This past week in the Big Data world, though perhaps less news-laden than last week, has nonetheless brought with it more funding announcements and more new releases, with Apache Spark as the nearly-common thread.
Riding on the opening day of Spark Summit in San Francisco, Databricks, the commercial entity founded by the creators Apache Spark, the distributed, in-memory data processing engine, announced $33M in Series B funding. Led by New Enterprise Associates, with a lesser role played by Andreessen Horowitz (Databricks’ initial funder), the company will likely use the money to expand, rapidly. Databricks also announced a new Spark-based product offering, which we’ll discuss shortly. Details on both matters are covered nicely by Gigaom’s own Derrick Harris.

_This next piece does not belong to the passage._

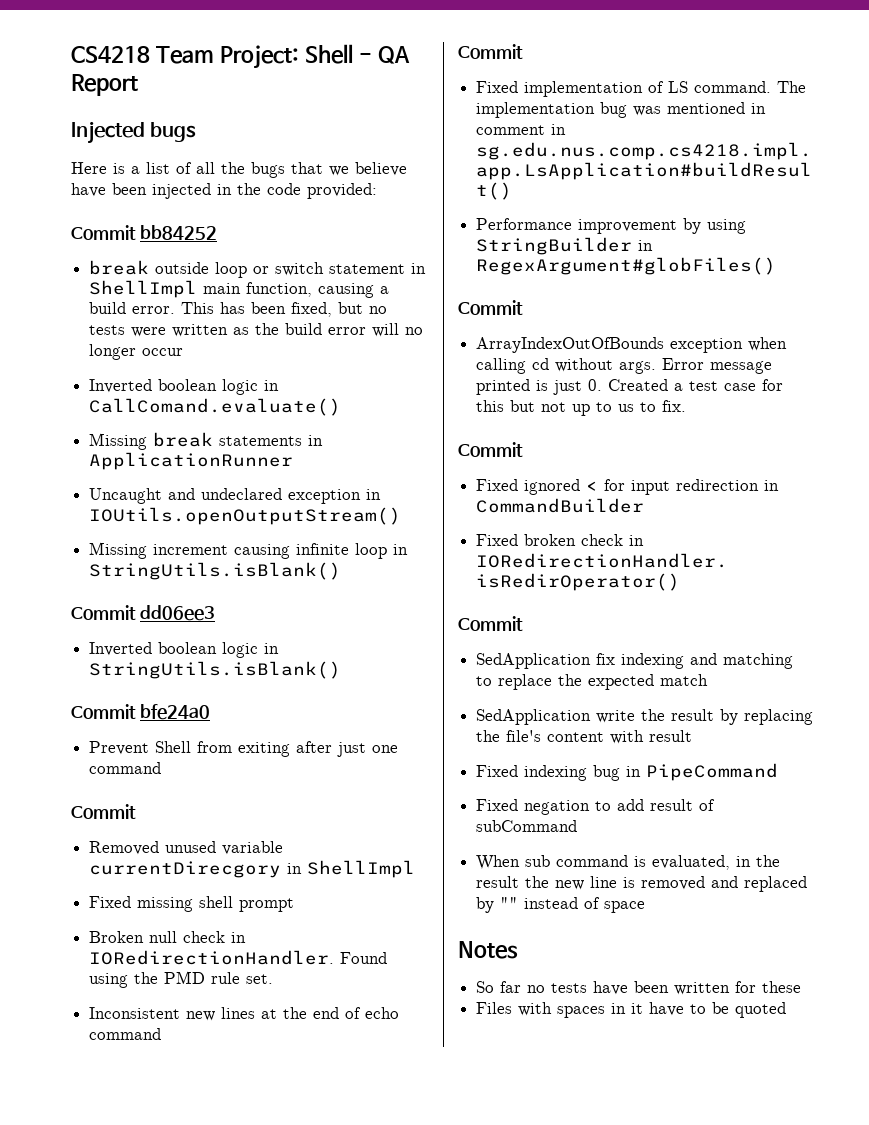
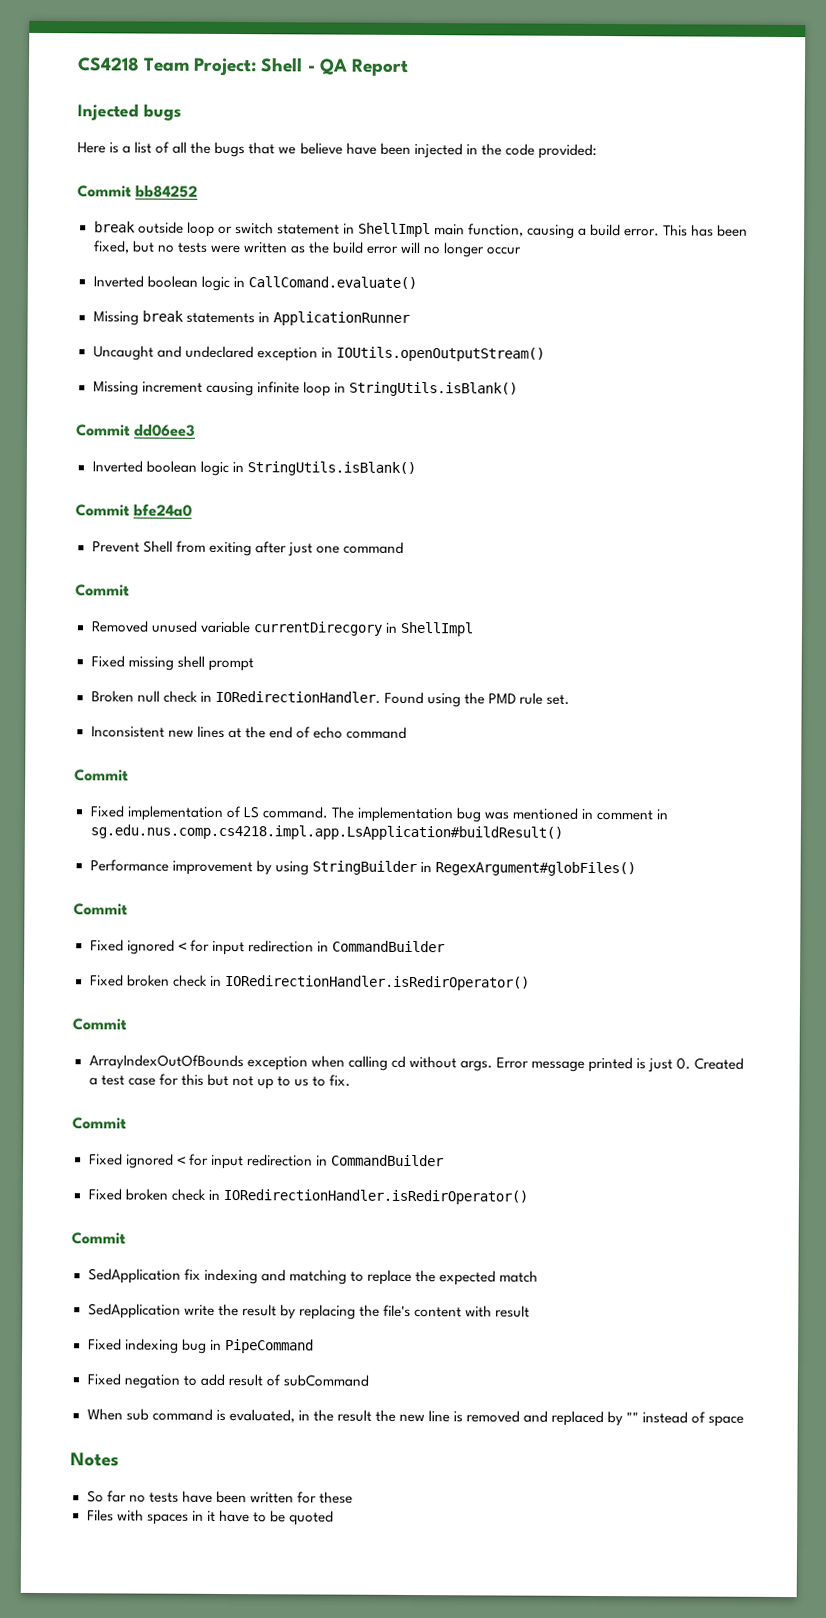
(523, 307) none -> [89,939,445,956] [89,974,530,991] [72,1018,127,1031] // Fixed ignored < for input redirection in CommandBuilder // Fixed broken check in IORedirectionHandler.isRedirOperator() // Commit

The other prominent funding round this week, also covered by Harris, consisted of $110M that went to Hadoop vendor MapR. $80M of that sum came in the form of venture capital from new investors Google Capital and Qualcomm Ventures and with participation from existing investors Lightspeed Venture Partners, Mayfield Fund, NEA and Redpoint Ventures. The other $30M was debt financing provided by Silicon Valley Bank.
Guavas and DataStax
It should be noted that MapR’s distribution of Hadoop includes Spark. Many other companies support Spark, and additional ones are in the pipeline. Two companies who just moved into the “currently support Spark” column are Guavas, with its release of Reflex 2.0 and DataStax, with its DataStax Enterprise 4.5 release, both announced Monday at Spark Summit.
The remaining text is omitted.